For months the Lee Myung-bak government in South Korea has been hammered politically by rising food prices, undertaking various policy initiatives in response. Last week the Maeil Business Newspaper reported that the country’s May food price inflation rate of 6.4 percent made it the third highest in the OECD, exceeded only by Chile (6.7 percent) and Iceland (6.6 percent). The overall OECD average was 2.6 percent.
The same day, citing the DailyNK, the Korea Herald reported that as of June 14, north of the DMZ, a kilogram of rice cost 3,200 North Korean won in Pyongyang and 3,900 won in Hyesan, the country’s second largest city in North Korea’s northernmost region, representing increases of roughly 25 percent and 40 percent, respectively, from less than two months ago.
Admittedly, it is not an “apples to apples” comparison—the South Korean figure is calculated for a whole basket of food products, while the North Korean figures refer to a single grain. And one can conjure up reasons why the real price of food might increase more quickly in North Korea than in South Korea—the South Korean price figure presumably embodying to a much greater extent less price-volatile non-food components such as processing, packaging, and advertising, for example.

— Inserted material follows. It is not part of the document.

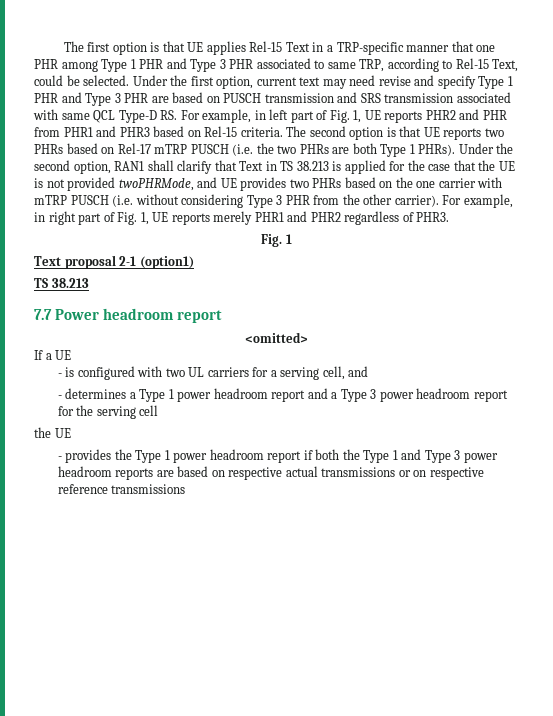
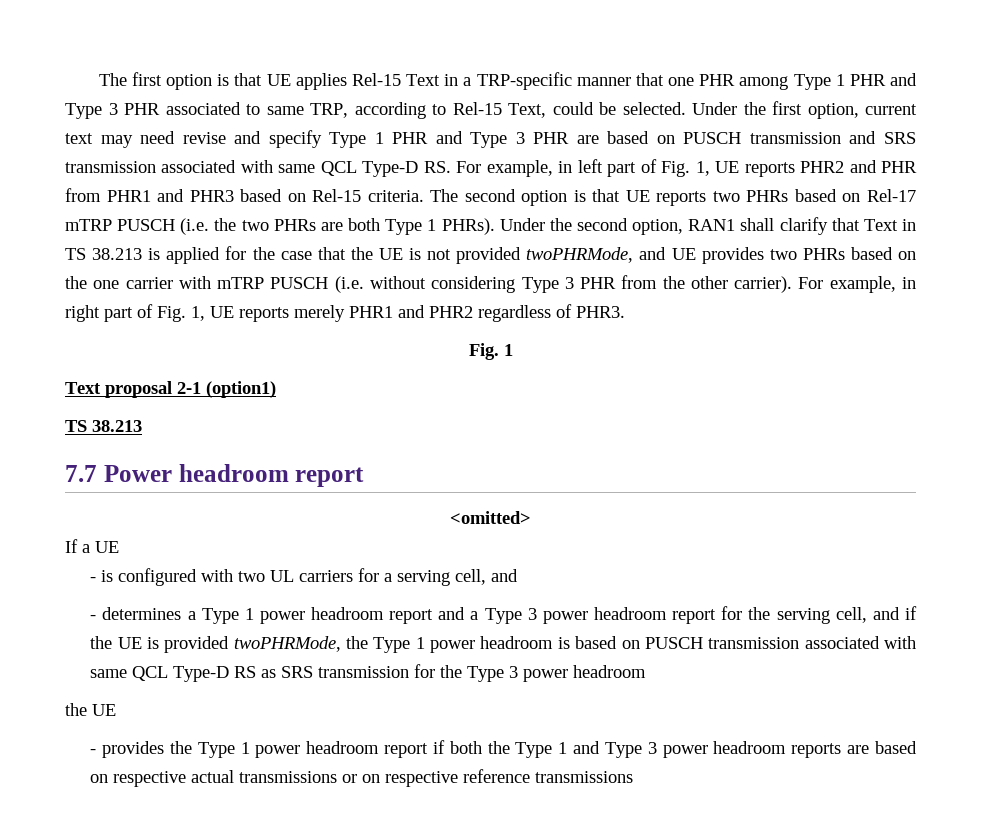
- - determines a Type 1 power headroom report and a Type 3 power headroom report for the serving cell
+ - determines a Type 1 power headroom report and a Type 3 power headroom report for the serving cell, and if the UE is provided twoPHRMode, the Type 1 power headroom is based on PUSCH transmission associated with same QCL Type-D RS as SRS transmission for the Type 3 power headroom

Nevertheless, the divergence in the inflation rates across the two countries is striking. In all likelihood, the main explanation is a significant divergence in the overall rate of inflation in the two countries—in other words, it may not be that the relative price of food is rising disproportionately faster in North Korea; all prices in North Korea are rising rapidly. According to the OECD, South Korea’s core inflation rate (which excludes volatile food and energy prices) was 1.5 percent –actually a lower rate than the OECD average of 1.9 percent. (The South Korean government, which excludes a slightly different basket of goods from its core inflation calculation, put the figure at 1.6 percent.) Thus the divergence may be an implicit indicator of continuing problems with macroeconomic control in the North. It may also signal the North’s uneven integration into the world economy (imports are not effectively holding down local price increases). And it goes without saying that such rapidly increasing grain prices cannot be good for food security in North Korea.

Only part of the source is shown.